Good-Faith Claims Handling: Complete and Accurate Documentation

A

a claim file must provide a complete and accurate account of all the activities of and actions taken by the claim rep. many people with different purposes may read a claim file and they should provide complete info for all of their purposes. these people may be supervisors, a home-office examiner or an auditor, claims dept peers, an underwriter, and agent or broker, state insurance dept rep, etc.

44
Q

Good-Faith Claims Handling: Fair Evaluation

A

based on facts, not opinions.

for assistance in making evaluations, claim reps can consult with sources inside and outside the insurance company, including co-workers, supervisors, , managers, defense lawyers, people who represent a typical jury, and jury verdict research companies.

Fair eval is particularly important in liability claims, which may result in damages that exceed policy limits, by evaluating liability claims as if no coverage limited existed, claim reps can avoid the mistake of unfairly attempting to settle a claim for less than the policy limit when it may be worth more.

A crucial element of fair claim evaluation is promptness, compliance with statutory time limits for completion of evals of coverage and damages can help reduce the insurer’s exposure to bad-faith claims. also important in responding to the claimant, the insured, or their respective lawyers’ demands, particularly important when there is a demand for settlement that is at or near the policy limits

45
Q

Good-Faith Claims Handling: Negotiation

A

claim reps should respond to exaggerated demands from lawyers by offering and documenting a settlement that is consistent with the evidence and documentation in the claim file.
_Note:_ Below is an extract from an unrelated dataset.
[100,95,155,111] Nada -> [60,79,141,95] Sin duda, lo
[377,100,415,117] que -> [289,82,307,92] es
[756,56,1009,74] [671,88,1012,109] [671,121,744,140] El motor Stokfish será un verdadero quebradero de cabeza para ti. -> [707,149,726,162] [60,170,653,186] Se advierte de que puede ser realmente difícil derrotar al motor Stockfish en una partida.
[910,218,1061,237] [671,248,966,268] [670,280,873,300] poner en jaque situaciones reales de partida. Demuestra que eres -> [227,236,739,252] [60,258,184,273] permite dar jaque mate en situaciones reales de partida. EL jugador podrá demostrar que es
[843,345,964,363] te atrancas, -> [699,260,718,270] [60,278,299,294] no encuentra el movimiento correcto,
An increasing number of bad-faith claims arise from insurers’ failure to settle liability claims against the insurer within policy limits. in many such cases, the insured has demanded that the insurer settle the case within policy limits and has made it clear that the insurer is expected to pay the entire amount of the damages if settlement doesn’t occur. . if a verdict in excess of policy limits is delivered and the insurer refuses to pay the insured, a bad-faith lawsuit ensues.
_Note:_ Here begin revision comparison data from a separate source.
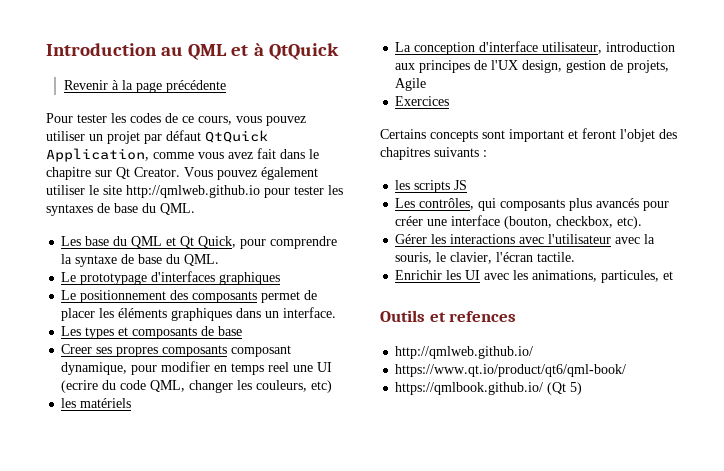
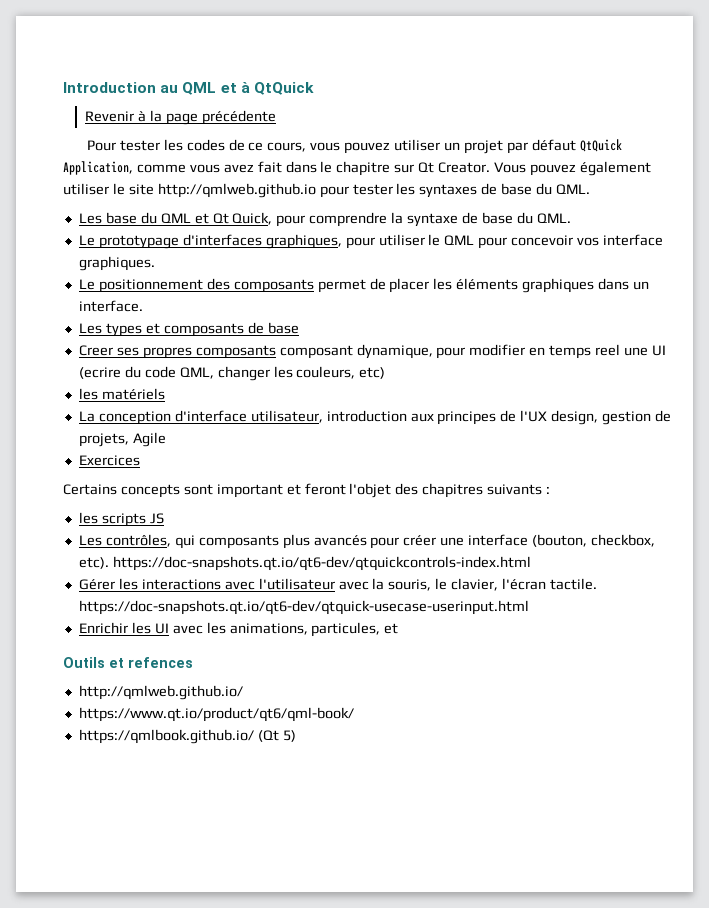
[219,272,281,285] graphiques -> [265,234,664,249] [78,256,155,271] graphiques, pour utiliser le QML pour concevoir vos interface graphiques.
(643, 222) none -> [112,556,531,571] https://doc-snapshots.qt.io/qt6-dev/qtquickcontrols-index.html
(576, 257) none -> [78,600,529,615] https://doc-snapshots.qt.io/qt6-dev/qtquick-usecase-userinput.html

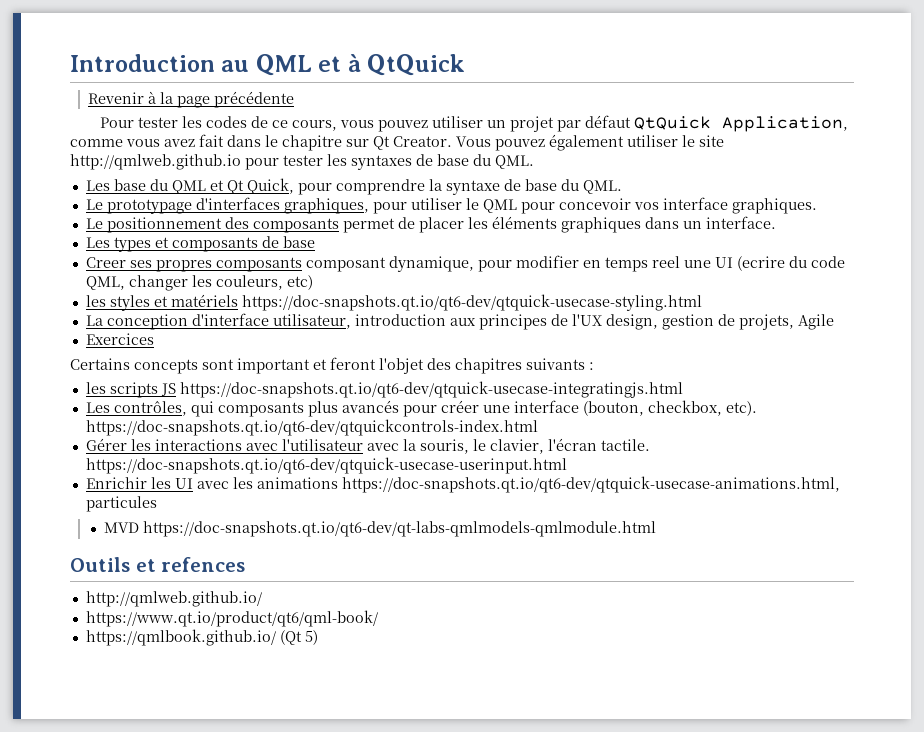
(98, 394) none -> [109,295,168,311] styles et
(165, 394) none -> [241,294,702,311] https://doc-snapshots.qt.io/qt6-dev/qtquick-usecase-styling.html
(164, 518) none -> [179,381,683,398] https://doc-snapshots.qt.io/qt6-dev/qtquick-usecase-integratingjs.html
[229,622,399,637] animations, particules, et -> [256,476,840,493] [85,496,157,512] [103,521,656,537] animations https://doc-snapshots.qt.io/qt6-dev/qtquick-usecase-animations.html, particules // MVD https://doc-snapshots.qt.io/qt6-dev/qt-labs-qmlmodels-qmlmodule.html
to resolve disputes over settlement amounts, claims reps should use policy provisions such as arbitration clauses, when applicable. an insurer that adheres to policy provisions and pays the amount determined through arbitration is in a better position to defend a bad-faith lawsuit. Claim reps should consider all possible forms of voluntary alternative dispute resolution (mediation, negotiations, etc)

46
Q

Good-Faith Claims Handling: Regular and Prompt Communication

A

keeping insured informed is important because they expect it as they are most likely to make a bad-faith claim

claim reps has a duty to inform the insured of policy provisions that apply to the claim, rights under the policy, and steps to be taken to get maximum benefits

duty to inform is required under many states’ unfair claims practices acts

47
Q

Good-Faith Claims Handling: Competent Legal Advice

A

claim reps should provide lawyers with all info and docs necessary to reach a complete and accurate opinion and should avoid any attempts to influence the lawyers independent judgement

should avoid conflicts of interest by using lawyers other than the defense layers hired to defend an insured

asking a lawyer who defends an insured a coverage question creates an ethical dilemma for that lawyer because the answer may not be in the insured’s best interest

48
Q

Good-Faith Claims Handling: Effective Claims Management

A

in this context, it’s how claims dept are managed by claim supervisors and claim managers

crucial to good-faith claims handling are consistent supervision, thorough training, and manageable caseloads.

49
Q

why do most bad-faith claims for breach of the implied good faith and fair dealing arise under insurance-related contracts rather than other contracts?

A

Because in insurance contracts, the insurer not only dictates the terms of the contract (the policy), but also usually controls the claims investigation, evaluation, negotiation, and settlement and therefore has more “bargaining power” than the insured. Because insurers control how claims are resolved, courts reason that insurers should be responsible for the outcome of their claims handling if they have acted in bad faith.